Every line of the data below is to be given again as it appears, with the images removed.

** Records supplied follows **

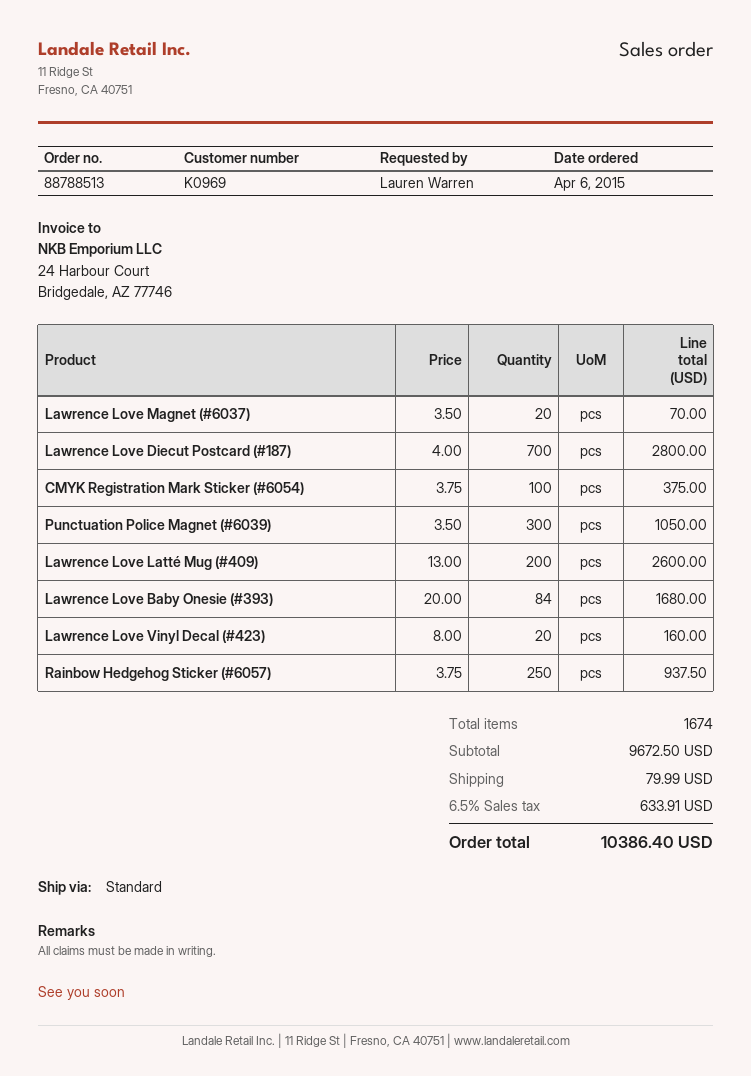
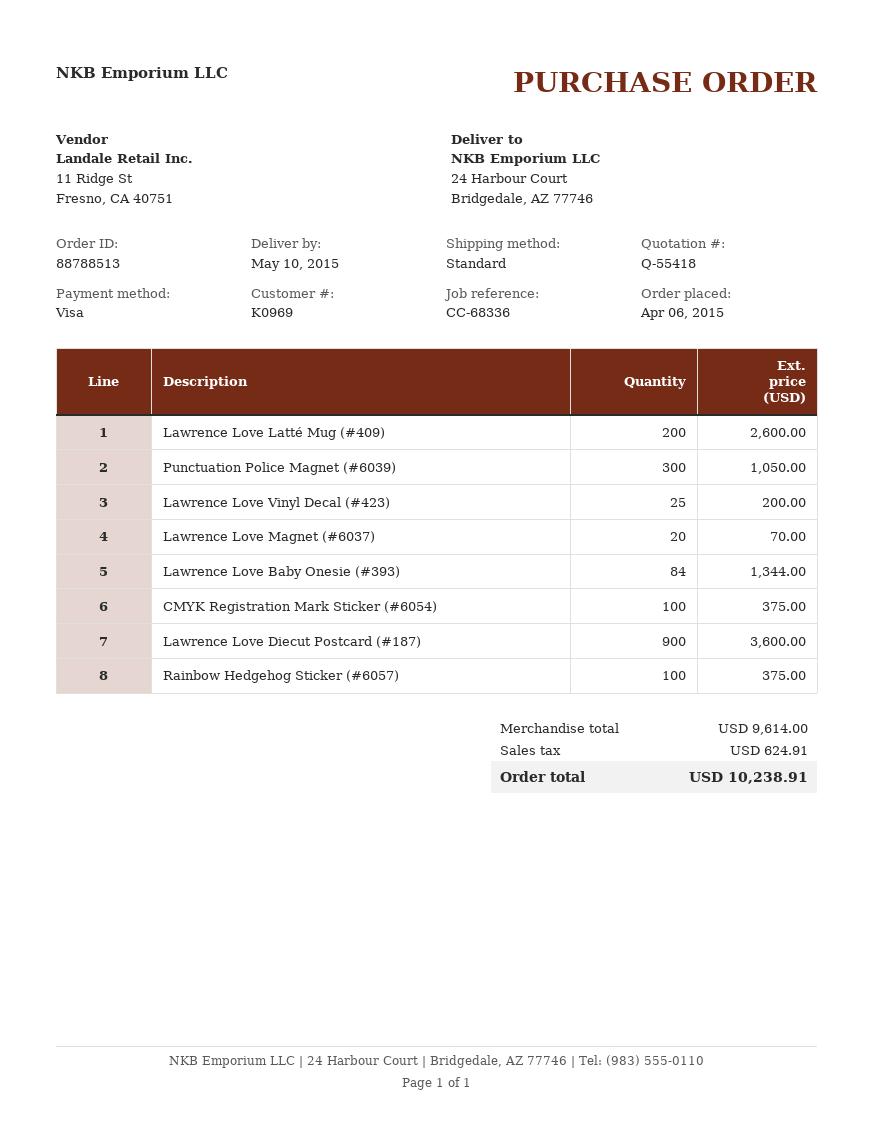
Lawrence Love Diecut Postcard (#187): 700 for 2800.00 -> 900 for 3600.00
Lawrence Love Baby Onesie (#393): 84 for 1680.00 -> 84 for 1344.00
Lawrence Love Vinyl Decal (#423): 20 for 160.00 -> 25 for 200.00
Rainbow Hedgehog Sticker (#6057): 250 for 937.50 -> 100 for 375.00
subtotal: 9672.50 -> 9614.00
shipping: 79.99 -> none
tax: 633.91 -> 624.91
total: 10386.40 -> 10238.91

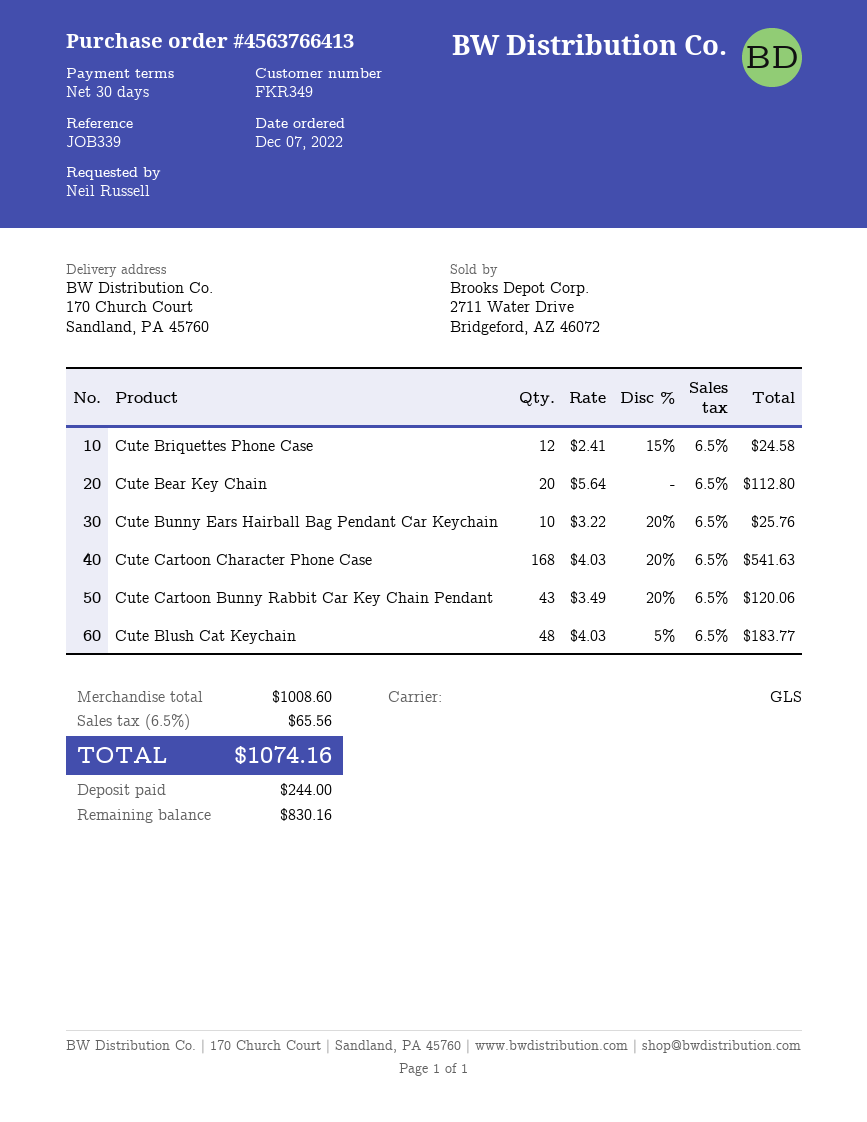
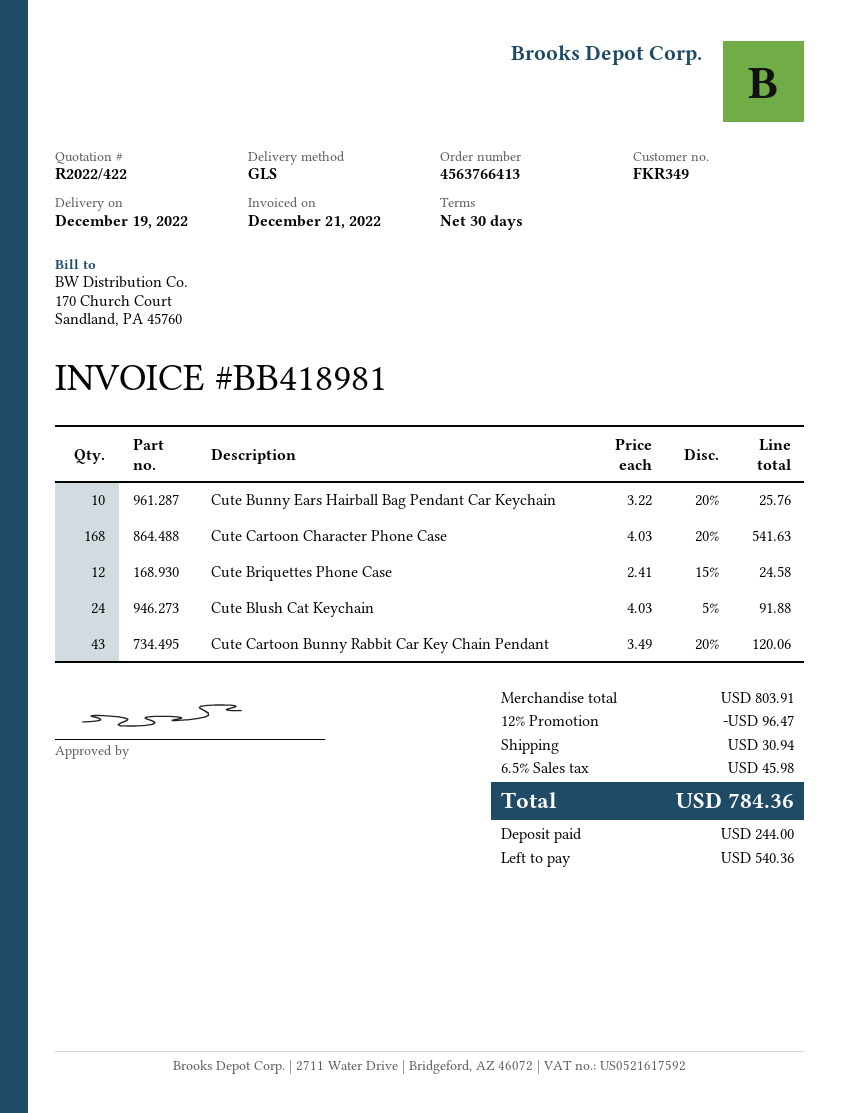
Cute Bear Key Chain: 20 x 5.64 = 112.80 -> none
Cute Blush Cat Keychain: 48 x 4.03 - 5% = 183.77 -> 24 x 4.03 - 5% = 91.88
subtotal: 1008.60 -> 803.91
discount: none -> 12% = 96.47
shipping: none -> 30.94
tax: 6.5% = 65.56 -> 6.5% = 45.98
total: 1074.16 -> 784.36
balance: 830.16 -> 540.36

** End of Records supplied **

_Solution for this problem_
Lawrence Love Diecut Postcard (#187): 700 for 2800.00 -> 900 for 3600.00
Lawrence Love Baby Onesie (#393): 84 for 1680.00 -> 84 for 1344.00
Lawrence Love Vinyl Decal (#423): 20 for 160.00 -> 25 for 200.00
Rainbow Hedgehog Sticker (#6057): 250 for 937.50 -> 100 for 375.00
subtotal: 9672.50 -> 9614.00
shipping: 79.99 -> none
tax: 633.91 -> 624.91
total: 10386.40 -> 10238.91

Cute Bear Key Chain: 20 x 5.64 = 112.80 -> none
Cute Blush Cat Keychain: 48 x 4.03 - 5% = 183.77 -> 24 x 4.03 - 5% = 91.88
subtotal: 1008.60 -> 803.91
discount: none -> 12% = 96.47
shipping: none -> 30.94
tax: 6.5% = 65.56 -> 6.5% = 45.98
total: 1074.16 -> 784.36
balance: 830.16 -> 540.36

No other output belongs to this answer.